> TASK ITEM: Your task is to transcribe the data exactly while omitting each picture.
******
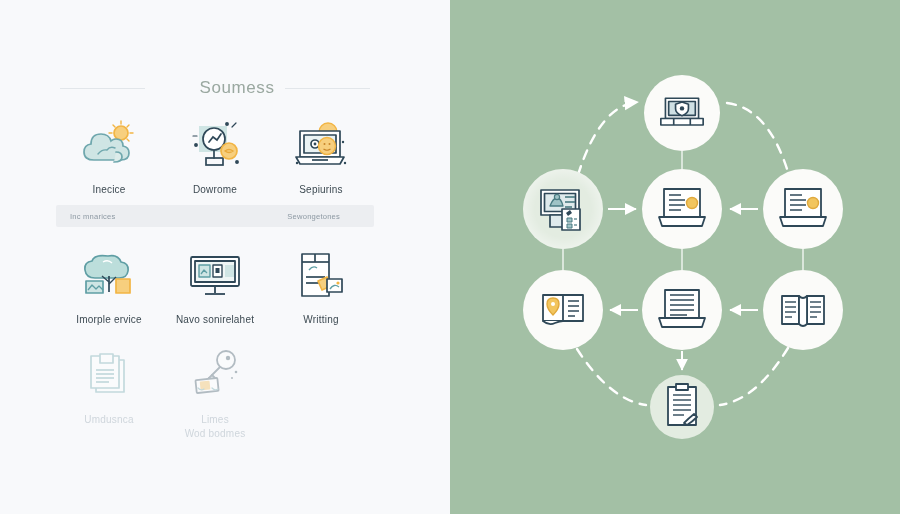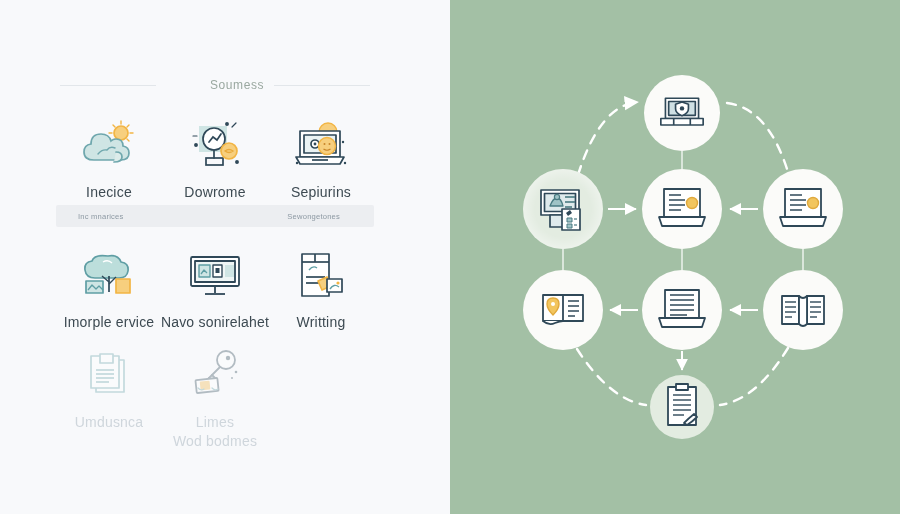--- a/index.html
+++ b/index.html
@@ -27,7 +27,7 @@
   }
   .rule{flex:1;height:1px;background:#e2e6ea;}
   .section-title{
-    font-size:12px;color:#9aa8a0;letter-spacing:.6px;white-space:nowrap;margin-left:44px;
+    font-size:17px;color:#9aa8a0;letter-spacing:.6px;white-space:nowrap;margin-left:44px;
   }
 
   .icon-grid{position:absolute;left:56px;width:318px;}

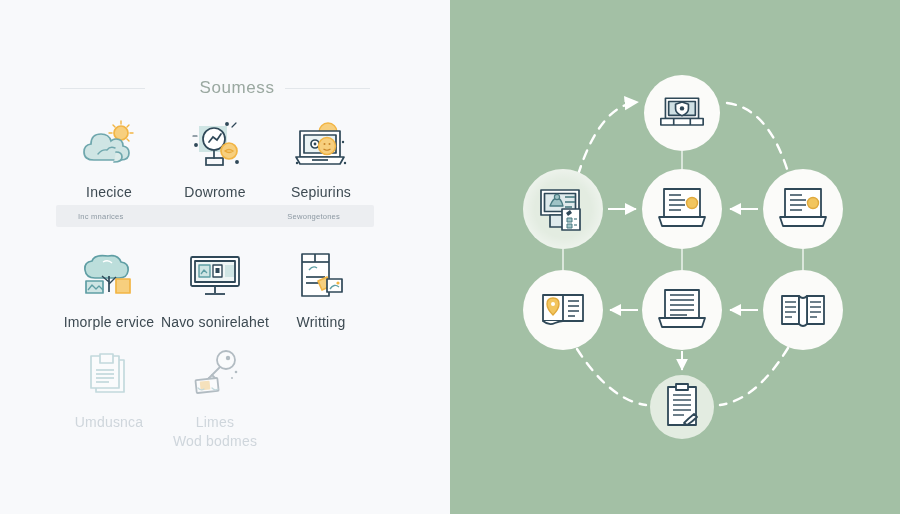--- a/index.html
+++ b/index.html
@@ -37,7 +37,7 @@
   }
   .cell-icon{width:62px;height:56px;display:block;}
   .cell-label{
-    margin-top:9px;font-size:14px;color:#3d4a52;letter-spacing:.2px;
+    margin-top:9px;font-size:10px;color:#3d4a52;letter-spacing:.2px;
     text-align:center;line-height:1.35;white-space:nowrap;
   }
   .row-faded .cell-label{color:#cfd6dc;}

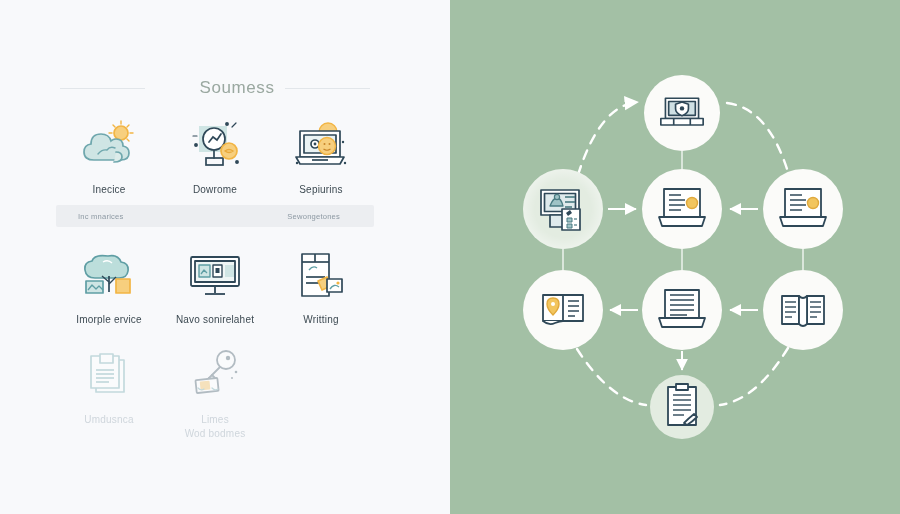--- a/index.html
+++ b/index.html
@@ -51,7 +51,7 @@
   .banner-text{
     font-size:7.6px;color:#8d99a3;letter-spacing:.2px;white-space:nowrap;
   }
-  .banner-left{margin-left:22px;}
+  .banner-left{margin-left:14px;}
   .banner-right{margin-left:auto;margin-right:34px;}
******
> SOLUTION TO THIS PROBLEM:
--- a/index.html
+++ b/index.html
@@ -27,7 +27,7 @@
   }
   .rule{flex:1;height:1px;background:#e2e6ea;}
   .section-title{
-    font-size:12px;color:#9aa8a0;letter-spacing:.6px;white-space:nowrap;margin-left:44px;
+    font-size:17px;color:#9aa8a0;letter-spacing:.6px;white-space:nowrap;margin-left:44px;
   }
 
   .icon-grid{position:absolute;left:56px;width:318px;}

--- a/index.html
+++ b/index.html
@@ -37,7 +37,7 @@
   }
   .cell-icon{width:62px;height:56px;display:block;}
   .cell-label{
-    margin-top:9px;font-size:14px;color:#3d4a52;letter-spacing:.2px;
+    margin-top:9px;font-size:10px;color:#3d4a52;letter-spacing:.2px;
     text-align:center;line-height:1.35;white-space:nowrap;
   }
   .row-faded .cell-label{color:#cfd6dc;}

--- a/index.html
+++ b/index.html
@@ -51,7 +51,7 @@
   .banner-text{
     font-size:7.6px;color:#8d99a3;letter-spacing:.2px;white-space:nowrap;
   }
-  .banner-left{margin-left:22px;}
+  .banner-left{margin-left:14px;}
   .banner-right{margin-left:auto;margin-right:34px;}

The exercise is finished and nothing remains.